▶ WHAT YOU WILL DO
"subtotal" is the word to look for; copy each line of the listing where it occurs.

▶ MATERIAL SUPPLIED
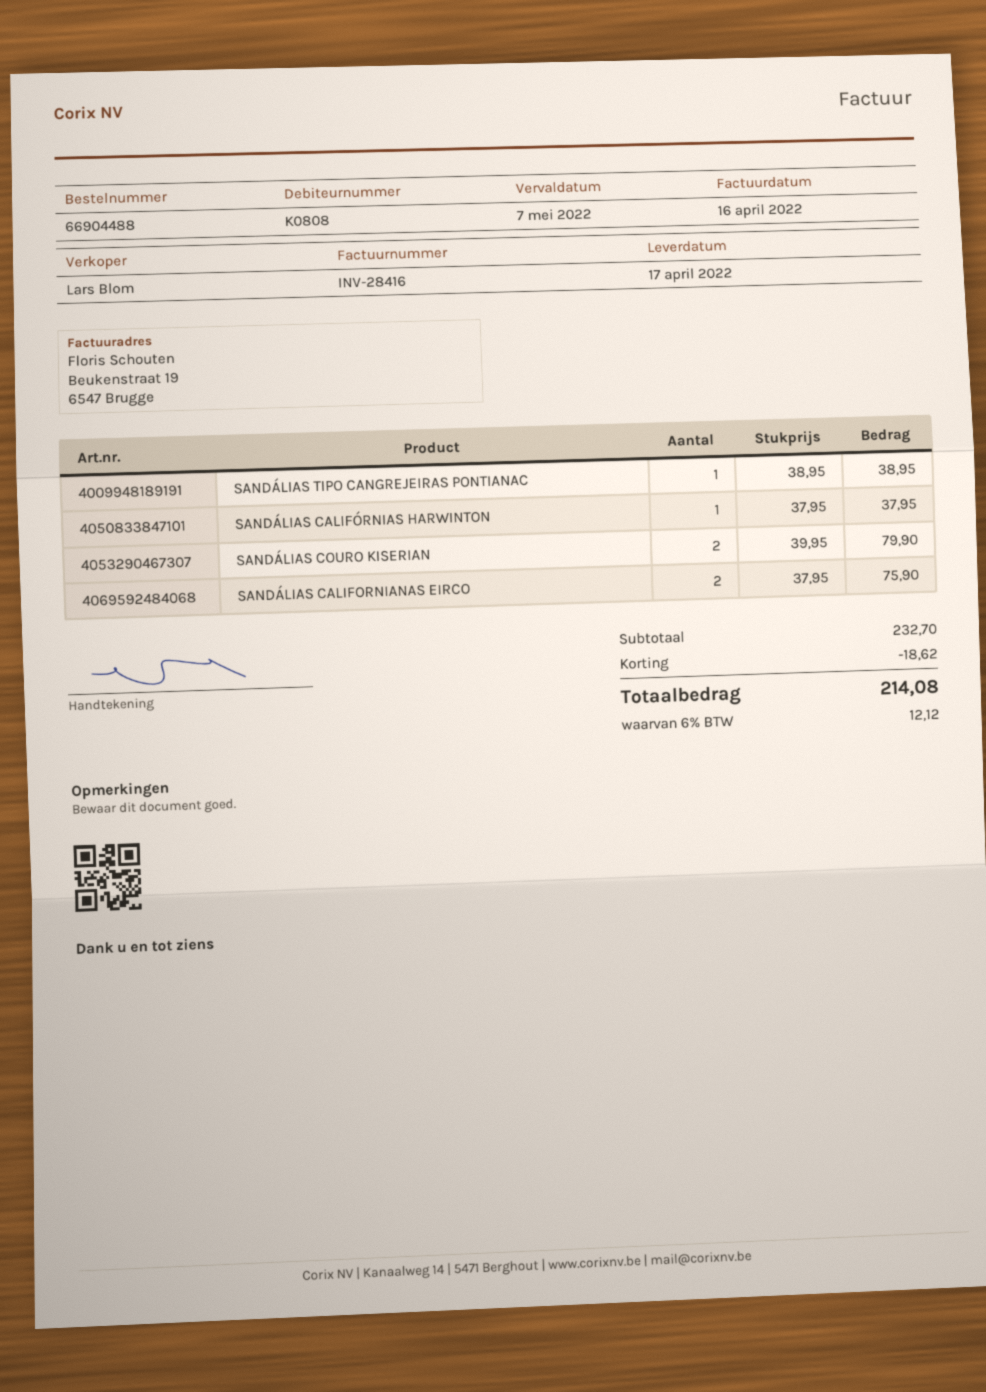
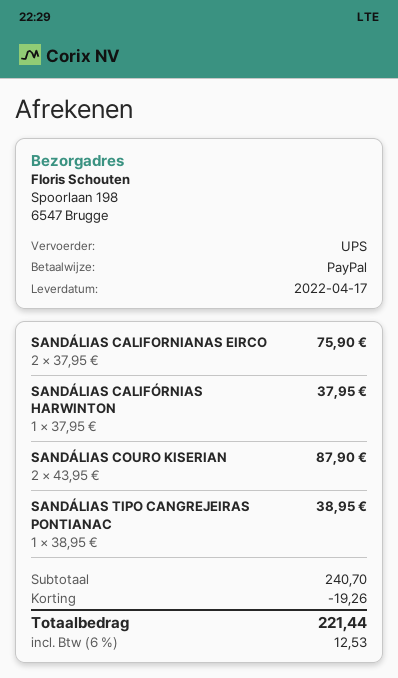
SANDÁLIAS COURO KISERIAN: 2 x 39.95 = 79.90 -> 2 x 43.95 = 87.90
subtotal: 232.70 -> 240.70
discount: 18.62 -> 19.26
tax: 6% = 12.12 -> 6% = 12.53
total: 214.08 -> 221.44

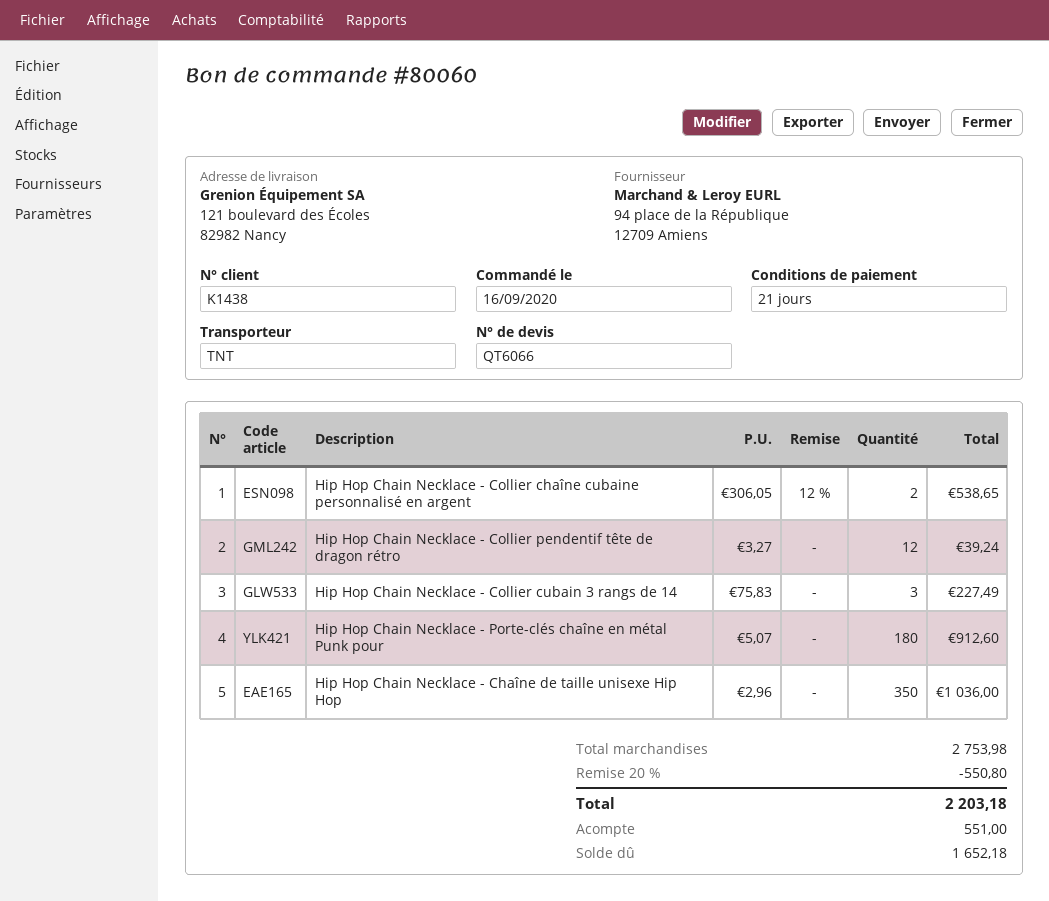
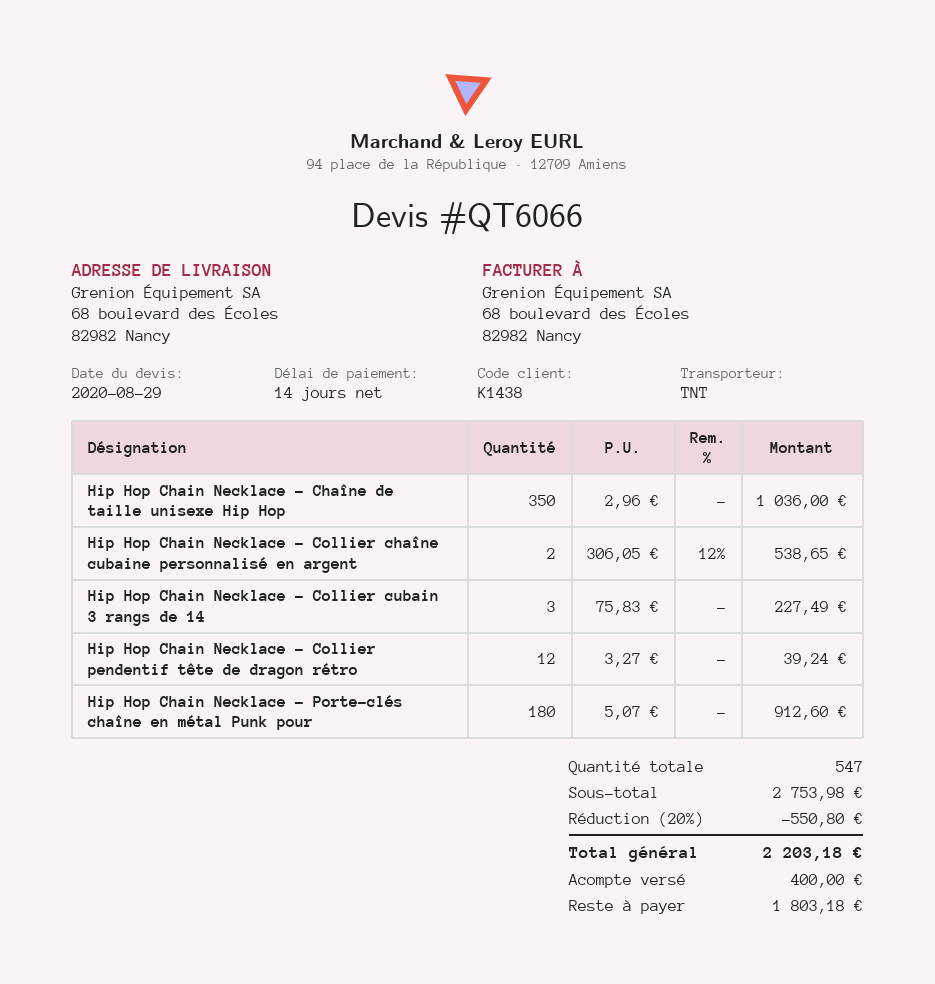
payment terms: 21 days -> 14 days
ship to: 121 boulevard des Écoles, 82982 Nancy -> 68 boulevard des Écoles, 82982 Nancy
deposit: 551.00 -> 400.00
balance: 1652.18 -> 1803.18

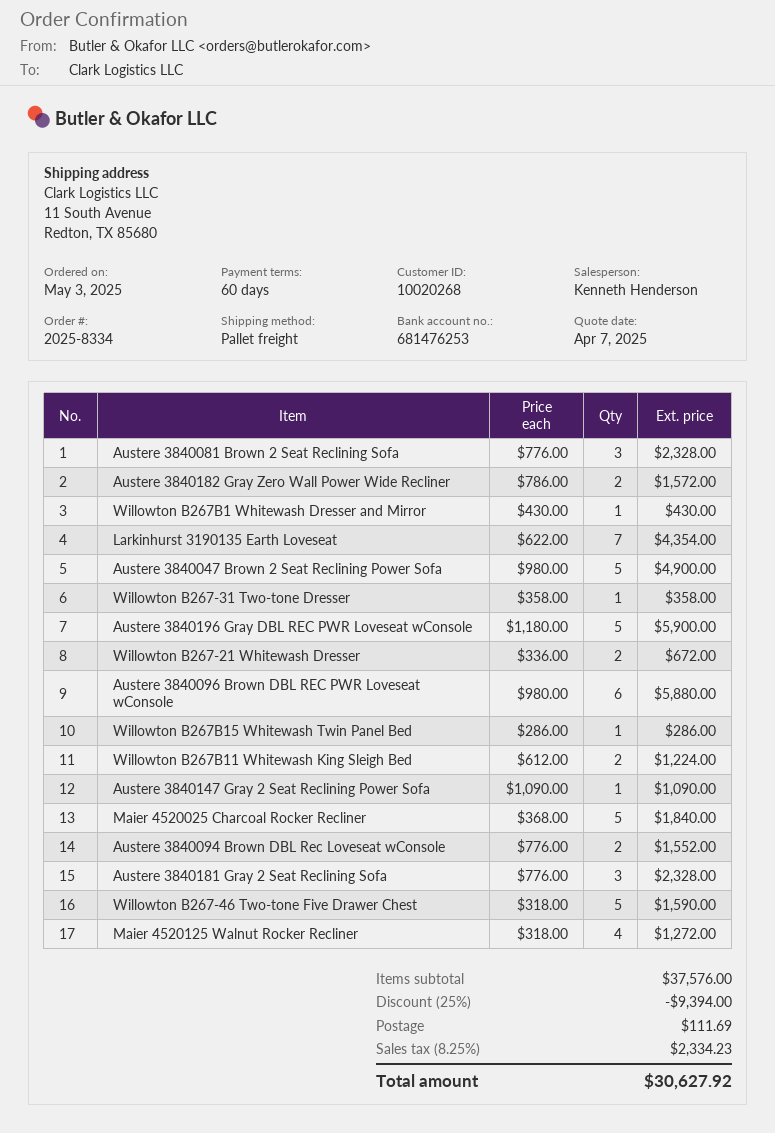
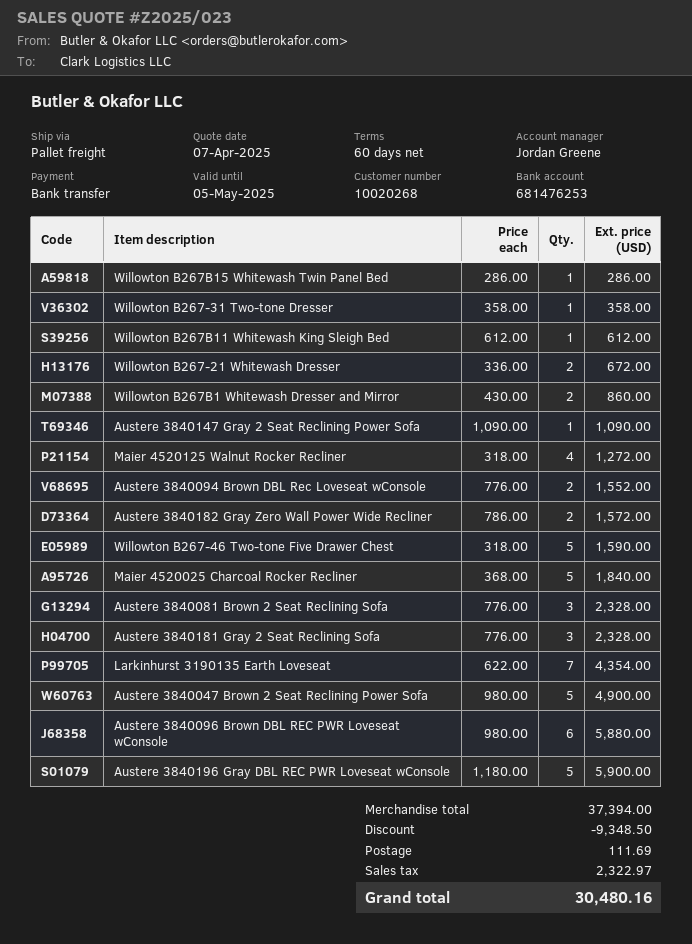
sales rep: Kenneth Henderson -> Jordan Greene
Willowton B267B1 Whitewash Dresser and Mirror: 1 x 430.00 = 430.00 -> 2 x 430.00 = 860.00
Willowton B267B11 Whitewash King Sleigh Bed: 2 x 612.00 = 1224.00 -> 1 x 612.00 = 612.00
subtotal: 37576.00 -> 37394.00
discount: 9394.00 -> 9348.50
tax: 2334.23 -> 2322.97
total: 30627.92 -> 30480.16

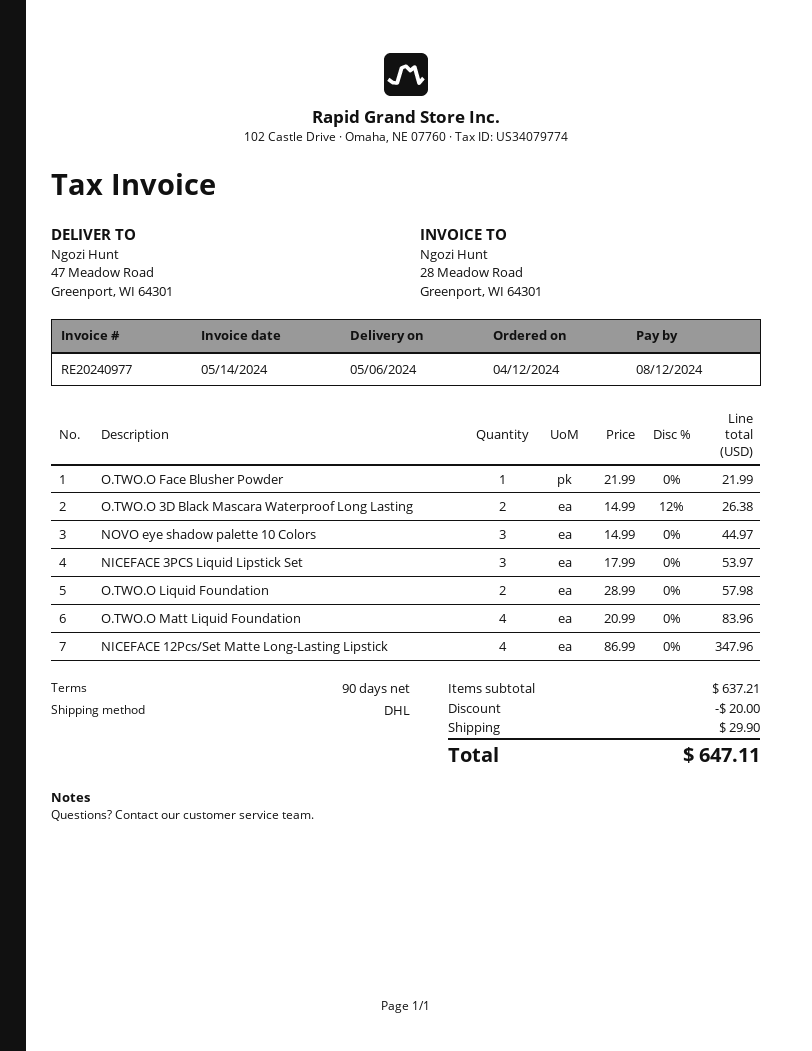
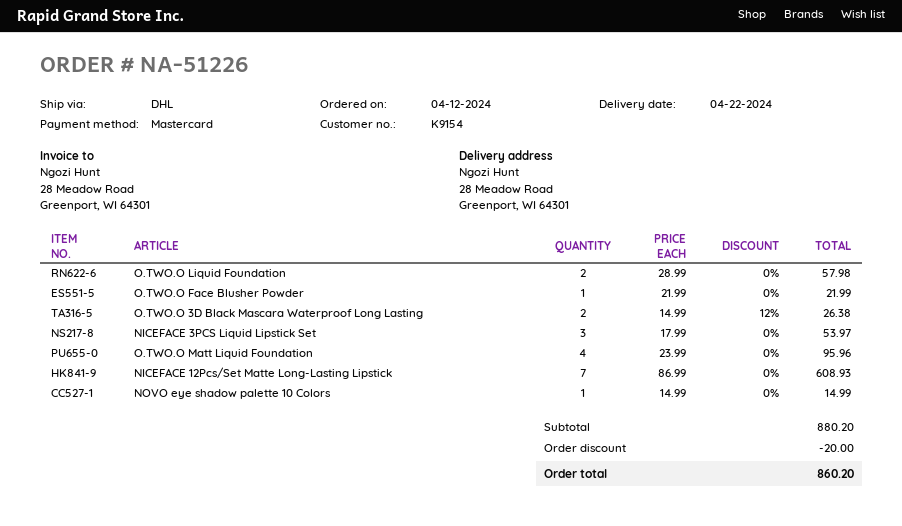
delivery date: 2024-05-06 -> 2024-04-22
ship to: 47 Meadow Road, Greenport, WI 64301 -> 28 Meadow Road, Greenport, WI 64301
NOVO eye shadow palette 10 Colors: 3 x 14.99 = 44.97 -> 1 x 14.99 = 14.99
O.TWO.O Matt Liquid Foundation: 4 x 20.99 = 83.96 -> 4 x 23.99 = 95.96
NICEFACE 12Pcs/Set Matte Long-Lasting Lipstick: 4 x 86.99 = 347.96 -> 7 x 86.99 = 608.93
subtotal: 637.21 -> 880.20
shipping: 29.90 -> none
total: 647.11 -> 860.20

▶ EXERCISE SOLUTION
subtotal: 232.70 -> 240.70
subtotal: 37576.00 -> 37394.00
subtotal: 637.21 -> 880.20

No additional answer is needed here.